▶ What the task asks
Every record must be restated exactly. Drop the images.

▶ Records to use
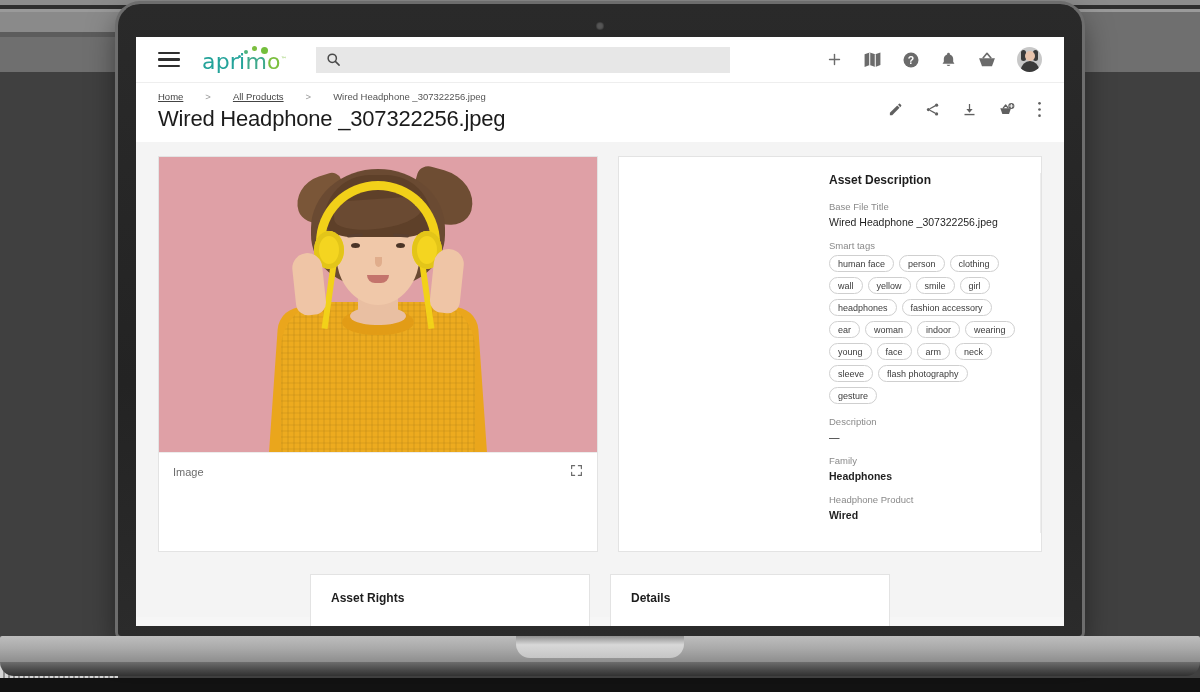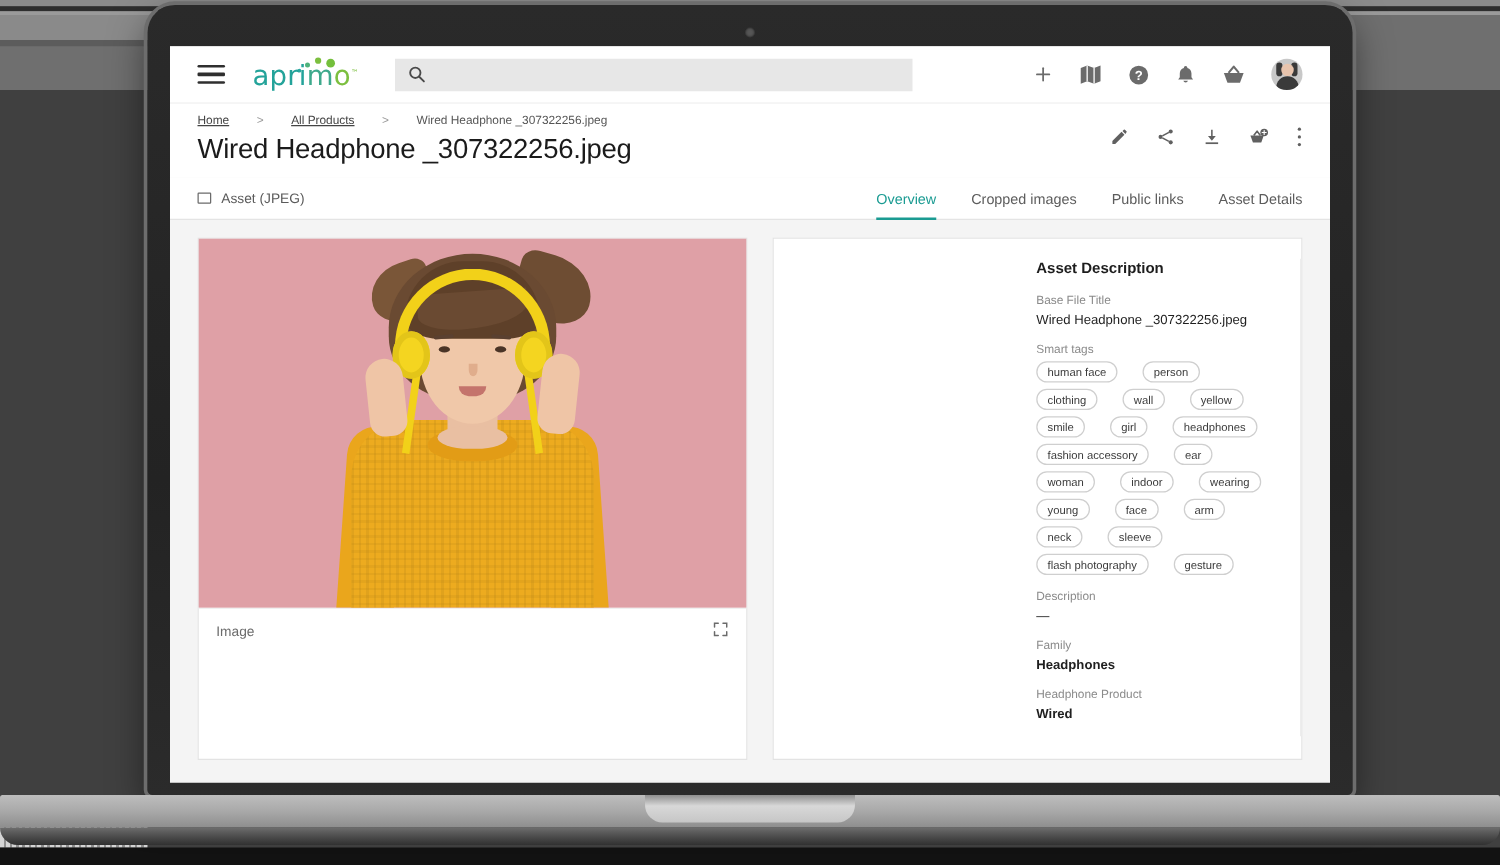--- a/index.html
+++ b/index.html
@@ -212,21 +212,21 @@
   .imgfoot .exp { margin-left: auto; cursor: pointer; }
 
   .infocard { flex: 1; display: flex; padding: 16px 0 18px 0; justify-content: flex-end; }
   .infocol { padding: 0 20px; }
   .infocol.left { width: 232px; border-right: 1px solid #ededed; }
   .infocol.right { flex: 1; }
   .sec-title { font-size: 12px; font-weight: bold; color: #1d1d1d; margin-bottom: 14px; }
   .flabel { font-size: 9.5px; color: #8a8a8a; margin-bottom: 4px; }
   .fvalue { font-size: 10.5px; color: #1f1f1f; margin-bottom: 12px; }
   .fvalue.bold { font-weight: bold; }
-  .tags { display: flex; flex-wrap: wrap; gap: 5px 20px; margin-bottom: 12px; max-width: 200px;}
+  .tags { display: flex; flex-wrap: wrap; gap: 5px 5px; margin-bottom: 12px; max-width: 200px;}
   .tag {
     border: 1px solid #cfcfcf; border-radius: 10px; padding: 2.5px 8px;
     font-size: 9px; color: #3b3b3b; background: #fff; white-space: nowrap; cursor: pointer;
   }
   .region { font-size: 10px; color: #1f1f1f; margin-bottom: 14px; }
   .region .b { font-weight: bold; }
   .region .i { font-style: italic; color: #444; }
   .objective { font-size: 10.5px; color: #1f1f1f; line-height: 1.45; max-width: 192px; }
 
   .row2 { display: flex; gap: 20px; margin-top: 22px; padding: 0 152px; }
@@ -481,32 +481,20 @@
           <div>
             <svg width="5" height="17" viewBox="0 0 6 22" fill="#606060">
               <circle cx="3" cy="3" r="1.7"></circle>
                 <circle cx="3" cy="11" r="1.7"></circle>
                 <circle cx="3" cy="19" r="1.7"></circle>
             </svg>
           </div>
         </div>
       </div>
 
-      <div class="tabsrow">
-        <div class="assettype">
-          <span class="box"></span>
-          <span>Asset (JPEG)</span>
-        </div>
-        <div class="tabs">
-          <div class="tab active">Overview</div>
-          <div class="tab">Cropped images</div>
-          <div class="tab">Public links</div>
-          <div class="tab">Asset Details</div>
-        </div>
-      </div>
 
       <div class="content">
 
         <div class="row1">
 
           <div class="card imgcard">
             <div class="photo">
               <div class="ph-bg"></div>
               <div class="ph-armL"></div>
               <div class="ph-armR"></div>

▶ Task response
--- a/index.html
+++ b/index.html
@@ -212,21 +212,21 @@
   .imgfoot .exp { margin-left: auto; cursor: pointer; }
 
   .infocard { flex: 1; display: flex; padding: 16px 0 18px 0; justify-content: flex-end; }
   .infocol { padding: 0 20px; }
   .infocol.left { width: 232px; border-right: 1px solid #ededed; }
   .infocol.right { flex: 1; }
   .sec-title { font-size: 12px; font-weight: bold; color: #1d1d1d; margin-bottom: 14px; }
   .flabel { font-size: 9.5px; color: #8a8a8a; margin-bottom: 4px; }
   .fvalue { font-size: 10.5px; color: #1f1f1f; margin-bottom: 12px; }
   .fvalue.bold { font-weight: bold; }
-  .tags { display: flex; flex-wrap: wrap; gap: 5px 20px; margin-bottom: 12px; max-width: 200px;}
+  .tags { display: flex; flex-wrap: wrap; gap: 5px 5px; margin-bottom: 12px; max-width: 200px;}
   .tag {
     border: 1px solid #cfcfcf; border-radius: 10px; padding: 2.5px 8px;
     font-size: 9px; color: #3b3b3b; background: #fff; white-space: nowrap; cursor: pointer;
   }
   .region { font-size: 10px; color: #1f1f1f; margin-bottom: 14px; }
   .region .b { font-weight: bold; }
   .region .i { font-style: italic; color: #444; }
   .objective { font-size: 10.5px; color: #1f1f1f; line-height: 1.45; max-width: 192px; }
 
   .row2 { display: flex; gap: 20px; margin-top: 22px; padding: 0 152px; }
@@ -481,32 +481,20 @@
           <div>
             <svg width="5" height="17" viewBox="0 0 6 22" fill="#606060">
               <circle cx="3" cy="3" r="1.7"></circle>
                 <circle cx="3" cy="11" r="1.7"></circle>
                 <circle cx="3" cy="19" r="1.7"></circle>
             </svg>
           </div>
         </div>
       </div>
 
-      <div class="tabsrow">
-        <div class="assettype">
-          <span class="box"></span>
-          <span>Asset (JPEG)</span>
-        </div>
-        <div class="tabs">
-          <div class="tab active">Overview</div>
-          <div class="tab">Cropped images</div>
-          <div class="tab">Public links</div>
-          <div class="tab">Asset Details</div>
-        </div>
-      </div>
 
       <div class="content">
 
         <div class="row1">
 
           <div class="card imgcard">
             <div class="photo">
               <div class="ph-bg"></div>
               <div class="ph-armL"></div>
               <div class="ph-armR"></div>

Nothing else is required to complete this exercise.